Théoriquement, la cotation aux États-Unis, améliore le degré de protection des actionnaires minoritaires. Les deux modèles de distribution de dividendes (« outcome model » et « substitute model ») et particulièrement les résultats de Liu (2002) stipulent que les paiements des dividendes sont fonction des changements du degré de protection des droits des actionnaires minoritaires. L’amélioration de la protection des actionnaires minoritaires doit modifier le rôle joué par la politique de distribution de dividendes dans la réduction des coûts associés au problème de free cash-flows.
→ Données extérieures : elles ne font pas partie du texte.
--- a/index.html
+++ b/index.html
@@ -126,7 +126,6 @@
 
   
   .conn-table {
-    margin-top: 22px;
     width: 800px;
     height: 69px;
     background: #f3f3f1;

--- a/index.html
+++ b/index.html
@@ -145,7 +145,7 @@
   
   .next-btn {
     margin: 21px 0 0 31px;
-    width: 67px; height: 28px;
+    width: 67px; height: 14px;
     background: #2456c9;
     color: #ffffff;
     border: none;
D’après ces deux modèles, l’amélioration du degré de protection des actionnaires minoritaires permet :

- Soit de contraindre les entreprises à verser plus de dividendes ;

- Soit que les actionnaires vont accepter moins de dividendes puisque la cotation aux États-Unis impose des exigences qui limitent la capacité des actionnaires de contrôle d’extraire les bénéfices privés du contrôle et à exproprier les actionnaires minoritaires. Ainsi, la multicotation et la politique de dividende peuvent agir comme des substituts afin de contrôler les coûts d’agence des cash-flows.
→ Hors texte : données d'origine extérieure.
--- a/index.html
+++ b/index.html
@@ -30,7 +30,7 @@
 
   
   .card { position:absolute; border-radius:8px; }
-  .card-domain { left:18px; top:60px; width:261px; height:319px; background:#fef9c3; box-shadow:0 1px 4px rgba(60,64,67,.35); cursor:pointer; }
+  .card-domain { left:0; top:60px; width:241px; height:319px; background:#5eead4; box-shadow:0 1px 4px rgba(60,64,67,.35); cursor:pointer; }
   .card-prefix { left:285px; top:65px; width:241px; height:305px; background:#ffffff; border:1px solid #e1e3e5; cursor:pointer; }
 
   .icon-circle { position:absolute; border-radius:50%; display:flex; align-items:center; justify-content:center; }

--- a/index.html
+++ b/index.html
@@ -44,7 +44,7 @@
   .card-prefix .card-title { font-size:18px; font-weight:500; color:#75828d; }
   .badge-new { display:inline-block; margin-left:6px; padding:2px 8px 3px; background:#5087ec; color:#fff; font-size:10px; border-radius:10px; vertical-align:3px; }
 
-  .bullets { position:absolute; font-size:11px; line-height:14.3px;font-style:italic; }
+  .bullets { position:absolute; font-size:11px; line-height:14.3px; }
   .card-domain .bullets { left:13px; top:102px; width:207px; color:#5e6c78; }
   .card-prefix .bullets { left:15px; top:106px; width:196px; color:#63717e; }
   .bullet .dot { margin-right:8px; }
Dans son étude de la politique de distribution de dividendes des entreprises multicotées, Liu (2002) a isolé l’impact de la cotation par ADRs à travers le régime légal. Il constate que les paiements de dividendes sont significativement élevés dans les pays qui offrent une meilleure protection aux investisseurs. Ce résultat est en cohérence avec « the outcome model of dividends ». L’auteur remarque que les entreprises qui versent moins de dividendes sont plus performantes, de plus grande taille et possèdent des opportunités de croissance plus importantes. Cette idée supporte les résultats trouvés par Pagano et al. (2002), Claessens et al. (2003) et Durand et Tarca (2005). Liu (2002) conclut aussi que dans les marchés émergents, caractérisés par des paiements de dividendes faibles, les améliorations du gouvernement d’entreprise limitent le rôle joué par la politique de distribution de dividendes dans la réduction des coûts d’agence liés au problème de free cash-flows.
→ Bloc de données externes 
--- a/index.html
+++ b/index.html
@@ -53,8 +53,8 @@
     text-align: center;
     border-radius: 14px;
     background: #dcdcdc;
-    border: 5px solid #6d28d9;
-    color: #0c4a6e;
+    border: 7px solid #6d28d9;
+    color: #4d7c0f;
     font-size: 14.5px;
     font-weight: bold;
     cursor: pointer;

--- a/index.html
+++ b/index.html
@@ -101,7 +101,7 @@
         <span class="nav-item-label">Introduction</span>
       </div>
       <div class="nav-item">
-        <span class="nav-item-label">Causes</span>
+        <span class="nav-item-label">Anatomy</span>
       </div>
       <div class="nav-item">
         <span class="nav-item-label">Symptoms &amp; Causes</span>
Sur la base d’un échantillon comportant 3 418 entreprises établies dans 39 pays dont 496 entreprises multicotées et 2 922 entreprises non multicotées durant la période de l’année 1980 à l’année 2002, O’Connor (2004) met en évidence l’impact de la multicotation sur le paiement des dividendes par les entreprises. Il examine le changement de la politique de versement des dividendes poursuivit par les entreprises suite à la multicotation. Un versement de dividendes limité ne prouve rien si les entreprises versaient de faibles dividendes avant la multicotation. Pour cela, O’Connor estime séparément le paiement des dividendes avant et après la multicotation pour toutes les entreprises de son échantillon53. Il constate que les entreprises qui inscrivent leurs titres dans les bourses américaines (par le biais des ADRs niveau 2 et niveau 3) versent significativement moins de dividendes après la multicotation. En cohérence avec l’hypothèse de « crédibilité par association », ce résultat permet à O’Connor de conclure que les entreprises substituent leur gouvernement d’entreprise domestique par un meilleur régime de gouvernement offrant une bonne protection aux actionnaires minoritaires.

L’auteur montre que l’amélioration de la qualité du gouvernement d’entreprise suite à la multicotation limite le rôle joué par les dividendes dans la réduction des coûts d’agence.